*Data for review*:
-=-=-=-=-
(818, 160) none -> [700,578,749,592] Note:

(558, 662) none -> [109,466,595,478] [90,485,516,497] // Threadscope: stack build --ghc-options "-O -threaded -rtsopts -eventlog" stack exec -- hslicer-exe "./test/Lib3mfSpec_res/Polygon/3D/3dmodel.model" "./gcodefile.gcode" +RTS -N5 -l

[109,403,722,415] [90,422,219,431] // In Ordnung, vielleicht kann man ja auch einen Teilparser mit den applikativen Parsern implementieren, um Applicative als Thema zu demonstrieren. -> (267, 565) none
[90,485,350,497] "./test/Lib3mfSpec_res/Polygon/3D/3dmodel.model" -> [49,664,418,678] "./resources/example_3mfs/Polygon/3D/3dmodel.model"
-=-=-=-=-
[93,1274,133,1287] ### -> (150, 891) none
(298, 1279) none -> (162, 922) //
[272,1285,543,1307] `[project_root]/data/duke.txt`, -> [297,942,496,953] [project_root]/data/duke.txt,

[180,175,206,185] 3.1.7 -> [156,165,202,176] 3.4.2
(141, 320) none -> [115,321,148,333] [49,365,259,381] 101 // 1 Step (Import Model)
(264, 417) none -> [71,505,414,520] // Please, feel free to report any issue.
-=-=-=-=-
*What this task involves*:
Go back to the listing above. Copy word for word the lines from the one with "[93,1274,133,1287] ### -> (150, 891) none" through the one with "(264, 417) none", and nothing more.

*Finished task*:
[93,1274,133,1287] ### -> (150, 891) none
(298, 1279) none -> (162, 922) //
[272,1285,543,1307] `[project_root]/data/duke.txt`, -> [297,942,496,953] [project_root]/data/duke.txt,

[180,175,206,185] 3.1.7 -> [156,165,202,176] 3.4.2
(141, 320) none -> [115,321,148,333] [49,365,259,381] 101 // 1 Step (Import Model)
(264, 417) none -> [71,505,414,520] // Please, feel free to report any issue.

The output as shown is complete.